A reportagem é de Catarina Barbosa, publicada por Brasil de Fato, 08-01-2020.
Na Comunidade quilombola do Abacatal, em Ananindeua, no Pará, as mulheres tomam a frente na resistência para impedir o avanço de projetos sobre o território. Elas são maioria na associação que move processos judiciais contra as empresas em obras como de subestação de energia, ferrovia, uma rodovia, um gasoduto e até um lixão.
Maria Conceição é da 5ª geração do quilombo, filha de pai negro e mãe índia, ela diz que o igarapé da comunidade a ajudou a criar os filhos. (Foto: Catarina Barbosa/Brasil de Fato)
A luta protagonizada por mulheres no Abacatal não começou hoje. Ela vem desde o surgimento do quilombo, no século 18, quando o conde português Coma de Melo, que não gerou filhos com a sua esposa legítima, teve três filhas com Olímpia, uma escrava.
Relatos orais contam que o conde tinha uma casa onde hoje é a comunidade. A informação integra o livro No caminho de pedras de Abacatal, das professoras Rosa Acevedo e Edna Castro, da Universidade Federal do Pará (UFPA).
Apesar de herdeiras, as três filhas do conde com Olímpia não tiveram direito ao território de imediato e, por quase três décadas, o espaço foi alvo de disputas. Apenas em 1999 a comunidade teve suas terras regularizadas pelo Instituto de Terras do Pará (Iterpa). O território possui 318 hectares, onde vivem 121 famílias. No século XVIII, o acesso ao local era feito, somente, pelo igarapé Urobiquinha, que desemboca no rio Guamá. Hoje, o acesso é feito também pela Estrada Santana do Aurá, distante oito quilômetros do centro de Ananindeua.

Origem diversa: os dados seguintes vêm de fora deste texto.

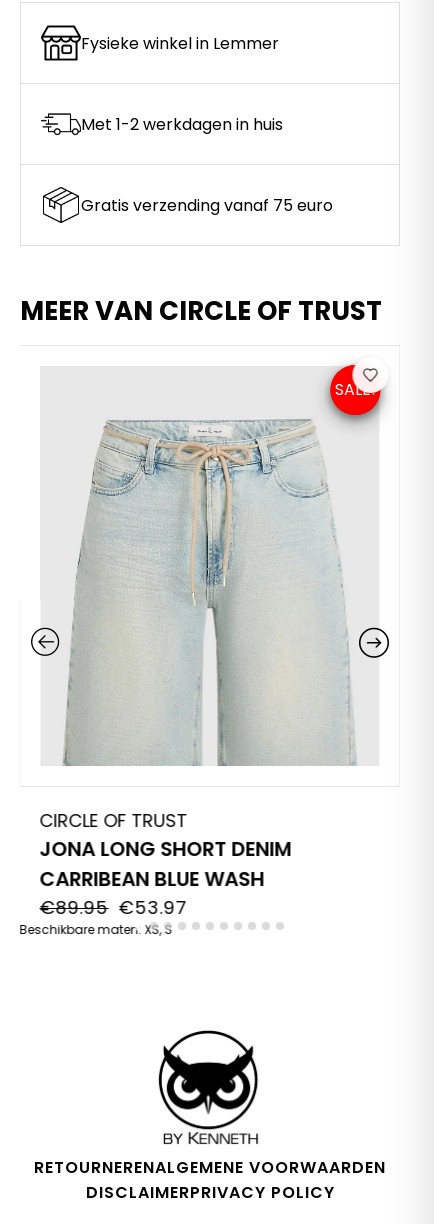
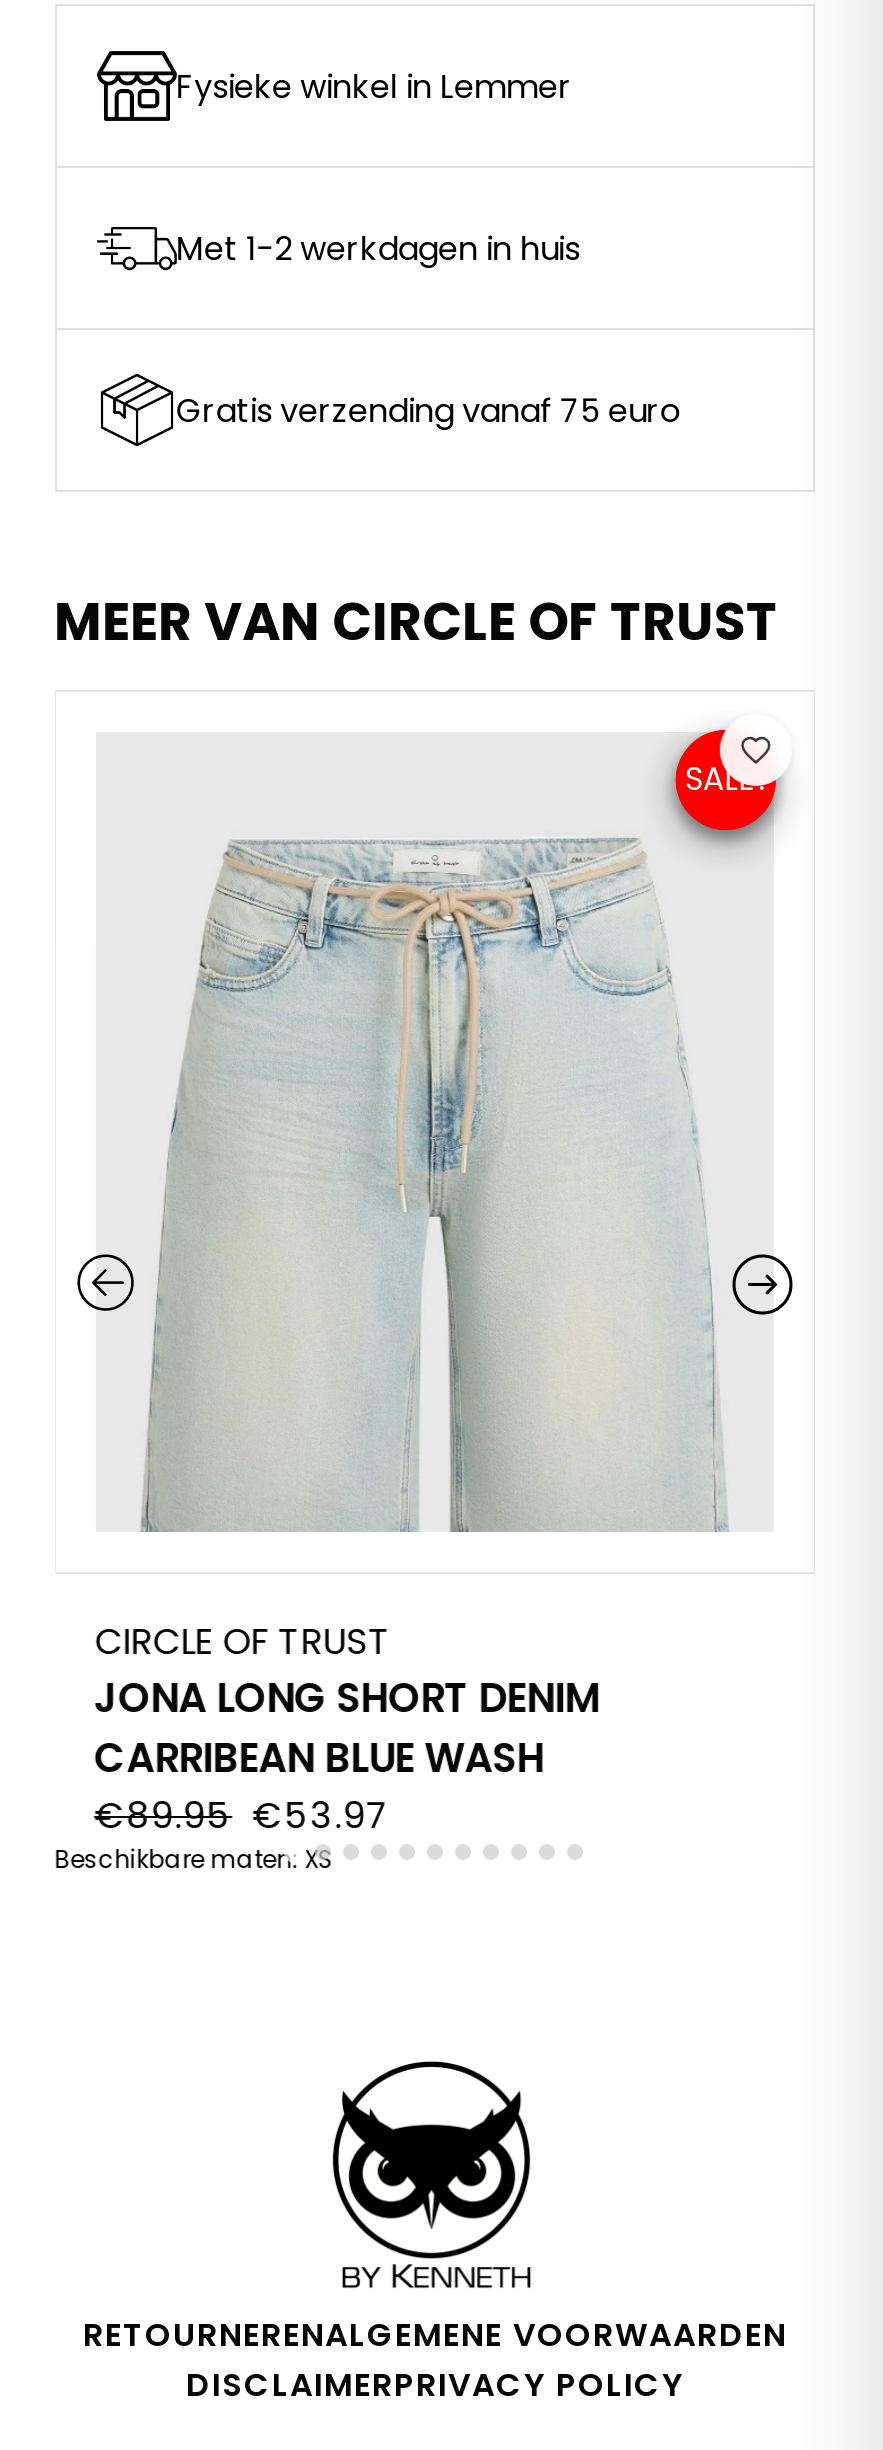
[20,921,173,938] Beschikbare maten: XS, S -> [54,1842,334,1876] Beschikbare maten: XS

Nascidos da luta para provar a legitimidade de suas terras e da resistência à escravidão, o Abacatal hoje é guardado por um portão. Para passar por ele, é preciso autorização. Do contrário, o visitante fica do lado de fora.
A entrada da comunidade é vigiada 24 horas por moradores de forma a proteger o território quilombola. (Foto: Catarina Barbosa/Brasil de Fato)
A medida de contar com membros da comunidade em um sistema de rodízio para fazer a vigilância foi tomada há seis anos, quando uma série de ameaças tornava o cotidiano na comunidade ainda mais difícil: tráfico de drogas; pistoleiros; poluição; desmatamento.
A medida foi tomada em conjunto pela Associação de Moradores e Produtores de Abacatal e Aurá (AMPQUA), formada por dez membros. Dos dez cargos, nove são ocupados por mulheres. Além da luta travada em outras frentes, no Abacatal, elas também encabeçam lutas contra um sistema violento que quer apagá-las da história.
A reportagem do Brasil de Fato visitou o local em um sábado, dia em que seria feita uma assembleia para discutir o que fazer com o avanço de determinados empreendimentos na comunidade e também a prestação de contas aos associados.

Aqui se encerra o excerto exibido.